**Task details**
Nothing but a number is expected: the count of lines in the data below that include "height".
Top of Records
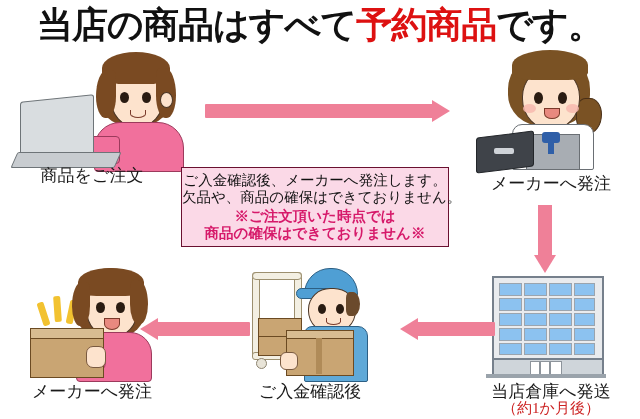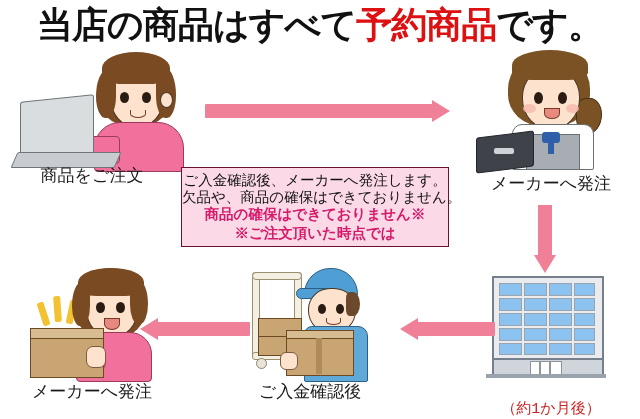--- a/index.html
+++ b/index.html
@@ -165,8 +165,8 @@
   <div class="notice">
     <div class="ln n1">ご入金確認後、メーカーへ発注します。</div>
     <div class="ln n1">欠品や、商品の確保はできておりません。</div>
+    <div class="ln n2" style="margin-top:2px;">※ご注文頂いた時点では</div>
     <div class="ln n2">商品の確保はできておりません※</div>
-    <div class="ln n2" style="margin-top:2px;">※ご注文頂いた時点では</div>
   </div>
 
   <div class="arrowV" style="left:534px;top:205px;height:68px;">

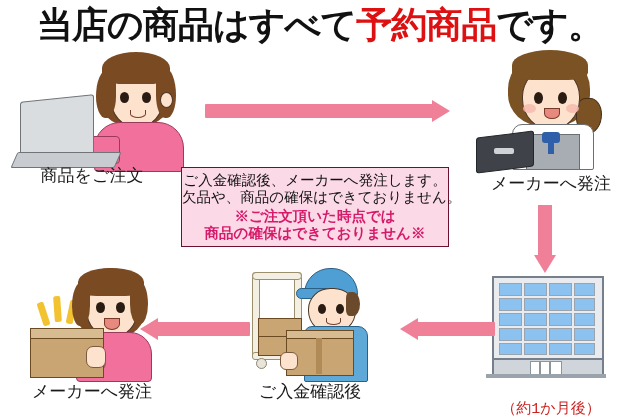--- a/index.html
+++ b/index.html
@@ -208,6 +208,7 @@
     <div style="position:absolute;left:63px;top:85px;width:1.5px;height:13px;background:#8d949b;"></div>
     <div class="bld-ground" style="left:0px;top:98px;width:120px;height:4px;"></div>
   </div>
+  <div class="steplabel" style="left:462px;top:380px;width:178px;">当店倉庫へ発送</div>
   <div class="sublabel" style="left:462px;top:399px;width:178px;font-family:Liberation Mono, monospace;">（約1か月後）</div>
 
   <div class="arrowH left" style="left:400px;top:318px;width:95px;">

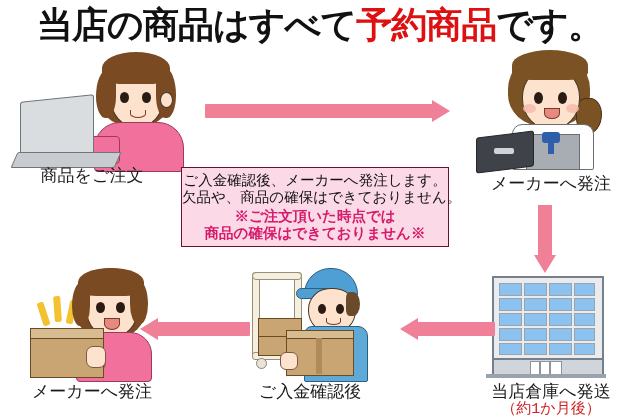--- a/index.html
+++ b/index.html
@@ -209,7 +209,7 @@
     <div class="bld-ground" style="left:0px;top:98px;width:120px;height:4px;"></div>
   </div>
   <div class="steplabel" style="left:462px;top:380px;width:178px;">当店倉庫へ発送</div>
-  <div class="sublabel" style="left:462px;top:399px;width:178px;font-family:Liberation Mono, monospace;">（約1か月後）</div>
+  <div class="sublabel" style="left:462px;top:399px;width:178px;">（約1か月後）</div>
 
   <div class="arrowH left" style="left:400px;top:318px;width:95px;">
     <div class="shaft" style="left:17px;width:78px;"></div>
Bottom of Records
**Your response**
4